● To do
What lines in the records below include the word "start"? Return each one.

● Data in this exercise
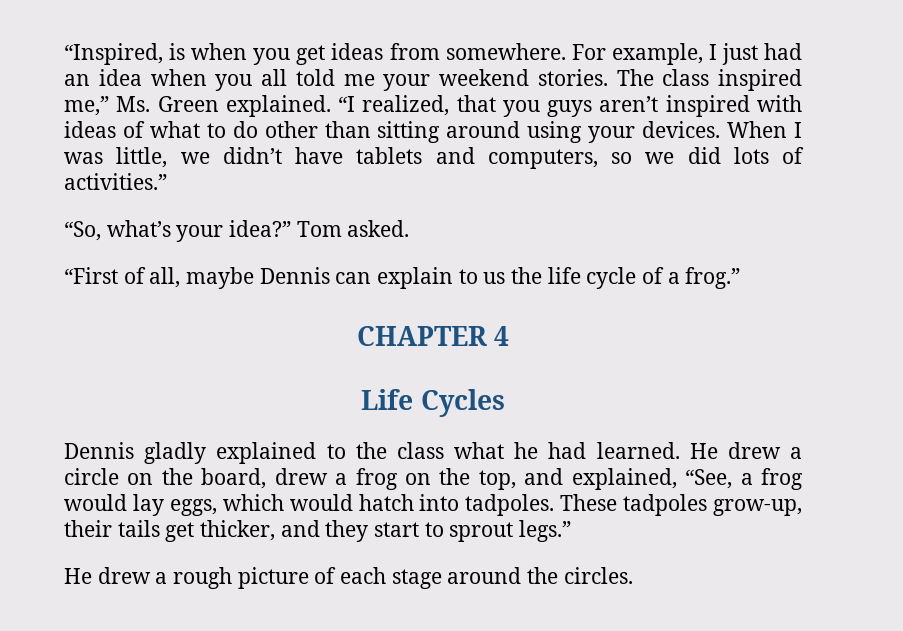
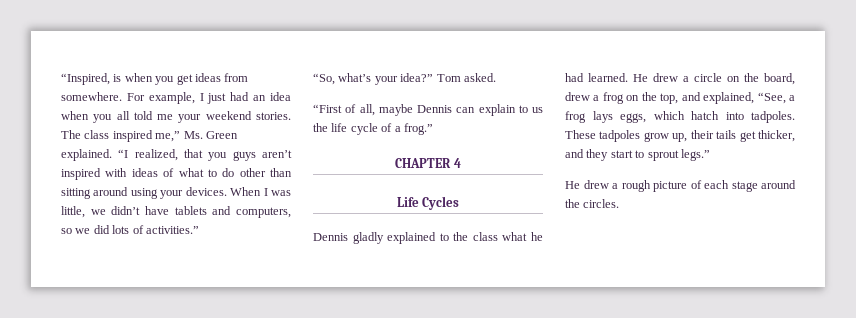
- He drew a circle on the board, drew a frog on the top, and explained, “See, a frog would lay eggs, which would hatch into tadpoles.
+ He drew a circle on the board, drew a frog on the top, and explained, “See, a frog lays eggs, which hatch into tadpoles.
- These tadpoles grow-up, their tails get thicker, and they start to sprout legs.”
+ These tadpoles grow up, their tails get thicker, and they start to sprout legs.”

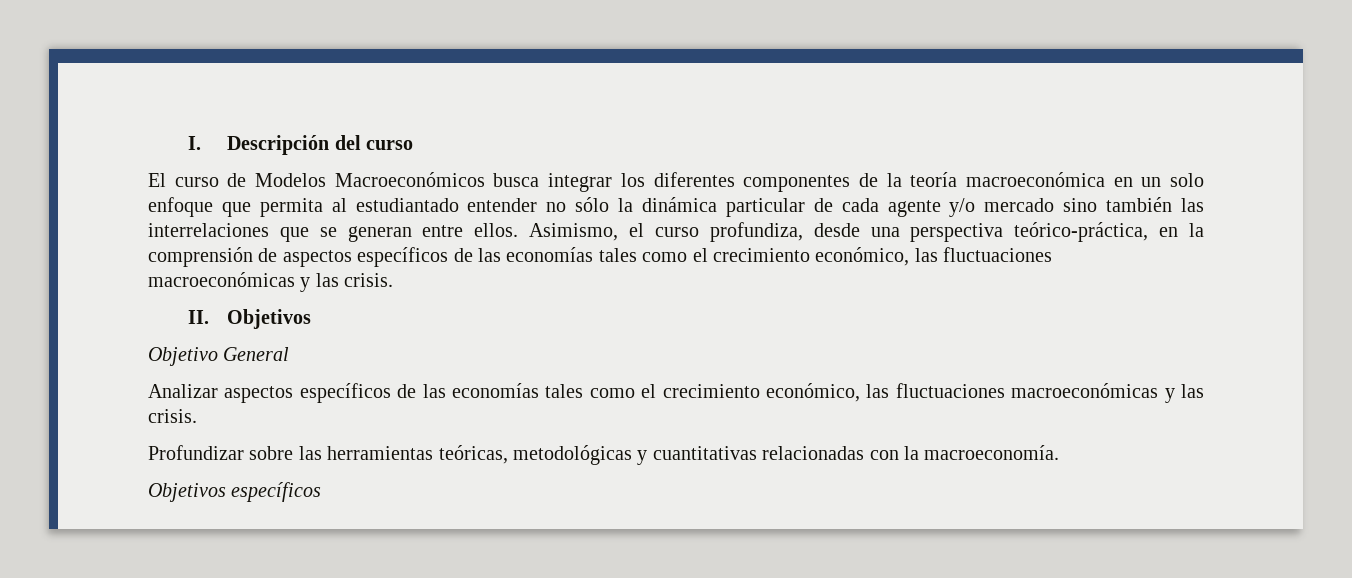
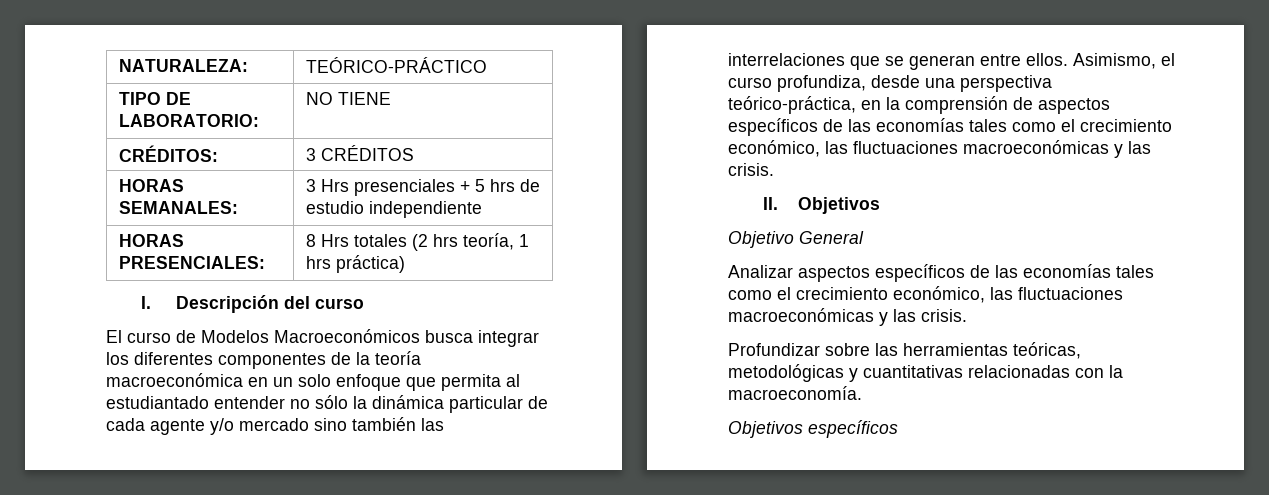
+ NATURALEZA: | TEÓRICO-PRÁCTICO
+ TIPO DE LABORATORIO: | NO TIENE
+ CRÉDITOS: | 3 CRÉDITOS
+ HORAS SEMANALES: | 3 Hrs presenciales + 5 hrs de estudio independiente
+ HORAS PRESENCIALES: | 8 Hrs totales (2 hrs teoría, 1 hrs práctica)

● Answer space
- These tadpoles grow-up, their tails get thicker, and they start to sprout legs.”
+ These tadpoles grow up, their tails get thicker, and they start to sprout legs.”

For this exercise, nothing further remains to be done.